**What you are asked to do**
Every line holding the string "table" is to be copied from the entries below.

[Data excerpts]
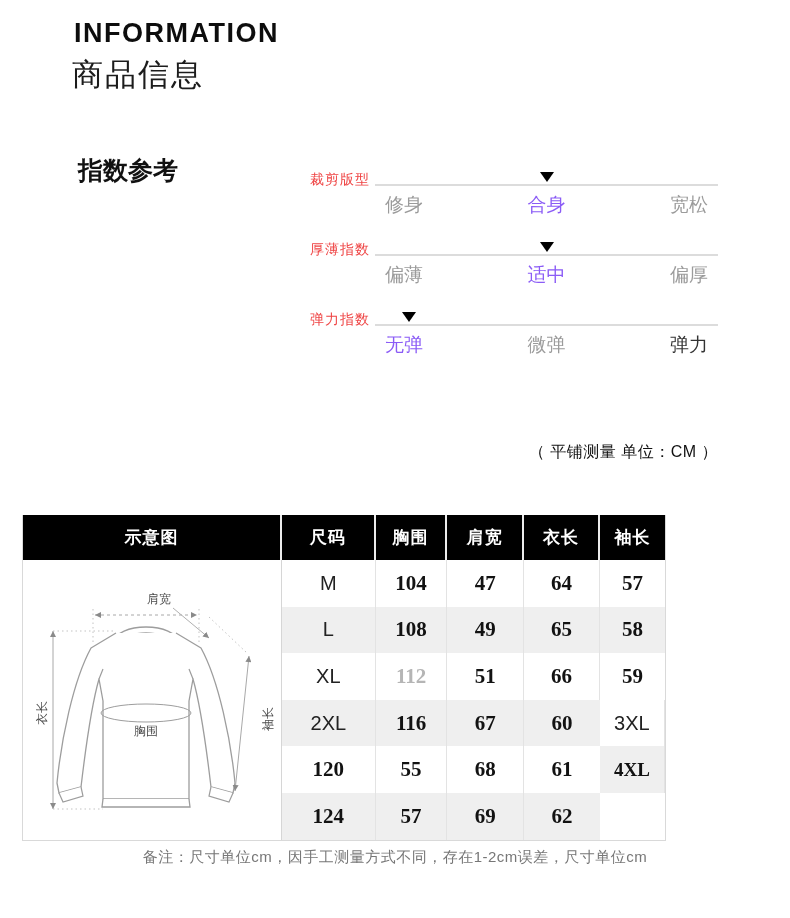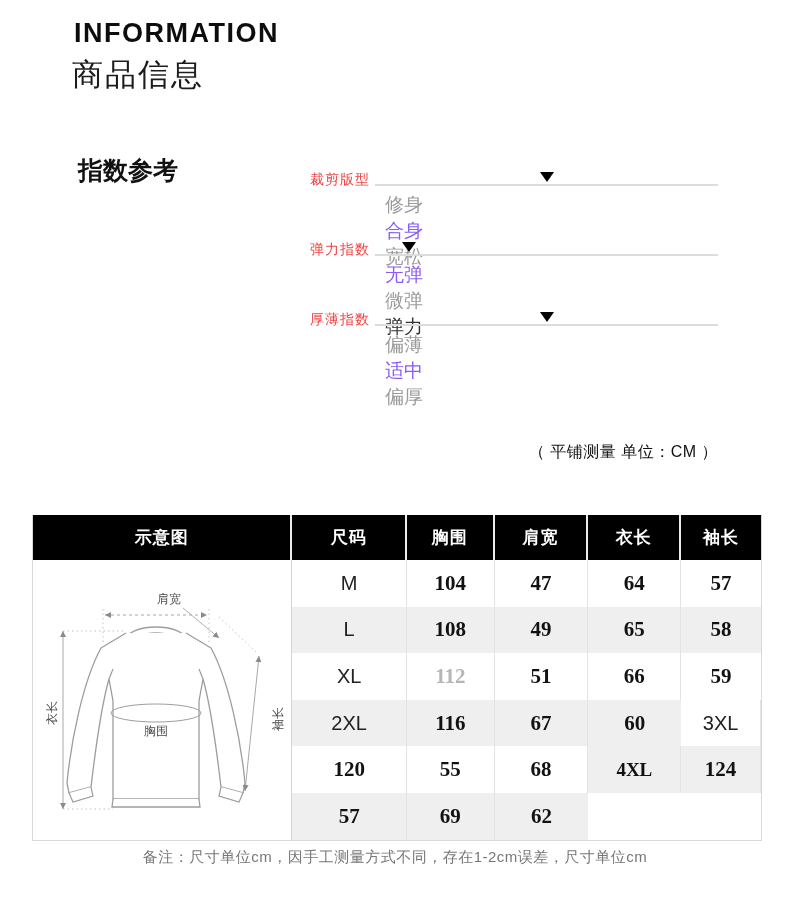--- a/index.html
+++ b/index.html
@@ -17,29 +17,29 @@
   .sliders{position:absolute;left:265px;top:160px;width:455px;}
   .slider-row{position:relative;height:70px;}
   .slider-label{position:absolute;left:0;top:11px;font-size:14px;color:#ef4444;letter-spacing:1px;margin-left:45px;}
   .slider{position:absolute;left:110px;top:0;width:343px;height:70px;}
   .track{position:absolute;left:0;right:0;top:24px;height:2px;background:#dcdcdc;}
   .marker{position:absolute;top:12px;width:0;height:0;
     border-left:7px solid transparent;border-right:7px solid transparent;border-top:10px solid #000;}
   .pos-center{left:calc(50% - 7px);}
   .pos-left{left:27px;}
   .opts{position:absolute;left:0;right:0;top:32px;display:flex;justify-content:space-between;
-    padding:0 10px;font-size:19px;flex-direction:column;}
+    padding:0 10px;font-size:19px;}
   .opt{color:#9b9b9b;}
   .opt.active{color:#8b5cf6;font-weight:400;}
   .opt.semi{color:#333;}
   
   .size-title{position:absolute;left:78px;top:427px;font-size:30px;font-weight:300;
     letter-spacing:2px;color:#1c1c1c;}
   .unit-note{position:absolute;right:72px;top:442px;font-size:16px;color:#111;letter-spacing:.5px;}
-  .size-table{position:absolute;left:32px;top:515px;width:730px;box-sizing:border-box;
+  .size-table{position:absolute;left:22px;top:515px;width:644px;box-sizing:border-box;
     border:1px solid #d9d9d9;border-top:none;
     display:grid;grid-template-columns:260fr 115fr 88fr 94fr 93fr 80fr;
     grid-template-rows:45px repeat(6,46.6px);}
   .hc{background:#000;color:#fff;font-size:17px;font-weight:700;letter-spacing:1px;
     display:flex;align-items:center;justify-content:center;}
   .hc.sep{border-right:2px solid #ececec;}
   .bc{display:flex;align-items:center;justify-content:center;background:#fff;}
   .bc.sep{border-right:1px solid #e3e3e3;}
   .shade{background:#efefef;}
   .cell-diagram{grid-column:1;grid-row:2 / span 7;background:#fff;border-right:1px solid #d6d6d6;
@@ -73,41 +73,41 @@
         <div class="track"></div>
         <div class="opts">
           <span class="opt">修身</span>
           <span class="opt active">合身</span>
           <span class="opt">宽松</span>
         </div>
       </div>
     </div>
 
     <div class="slider-row">
+      <div class="slider-label">厚薄指数</div>
+      <div class="slider">
+        <div class="marker pos-center"></div>
+        <div class="track"></div>
+        <div class="opts">
+          <span class="opt">偏薄</span>
+          <span class="opt active">适中</span>
+          <span class="opt">偏厚</span>
+        </div>
+      </div>
+    </div>
+
+    <div class="slider-row">
       <div class="slider-label">弹力指数</div>
       <div class="slider">
         <div class="marker pos-left"></div>
         <div class="track"></div>
         <div class="opts">
           <span class="opt active">无弹</span>
           <span class="opt">微弹</span>
           <span class="opt semi">弹力</span>
-        </div>
-      </div>
-    </div>
-
-    <div class="slider-row">
-      <div class="slider-label">厚薄指数</div>
-      <div class="slider">
-        <div class="marker pos-center"></div>
-        <div class="track"></div>
-        <div class="opts">
-          <span class="opt">偏薄</span>
-          <span class="opt active">适中</span>
-          <span class="opt">偏厚</span>
         </div>
       </div>
     </div>
 
   </div>
 
   <div class="unit-note">（ 平铺测量 单位：CM ）</div>
 
   <div class="size-table">
 
@@ -228,20 +228,23 @@
       </div>
     <div class="bc sep">
         <span class="num">120</span>
       </div>
     <div class="bc sep">
         <span class="num">55</span>
       </div>
     <div class="bc sep">
         <span class="num">68</span>
       </div>
+    <div class="bc">
+        <span class="num">61</span>
+      </div>
 
     <div class="bc sep shade">
         <span class="size-label serif">4XL</span>
       </div>
     <div class="bc sep shade">
         <span class="num">124</span>
       </div>
     <div class="bc sep shade">
         <span class="num">57</span>
       </div>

**Result**
-  .size-table{position:absolute;left:32px;top:515px;width:730px;box-sizing:border-box;
+  .size-table{position:absolute;left:22px;top:515px;width:644px;box-sizing:border-box;
   <div class="size-table">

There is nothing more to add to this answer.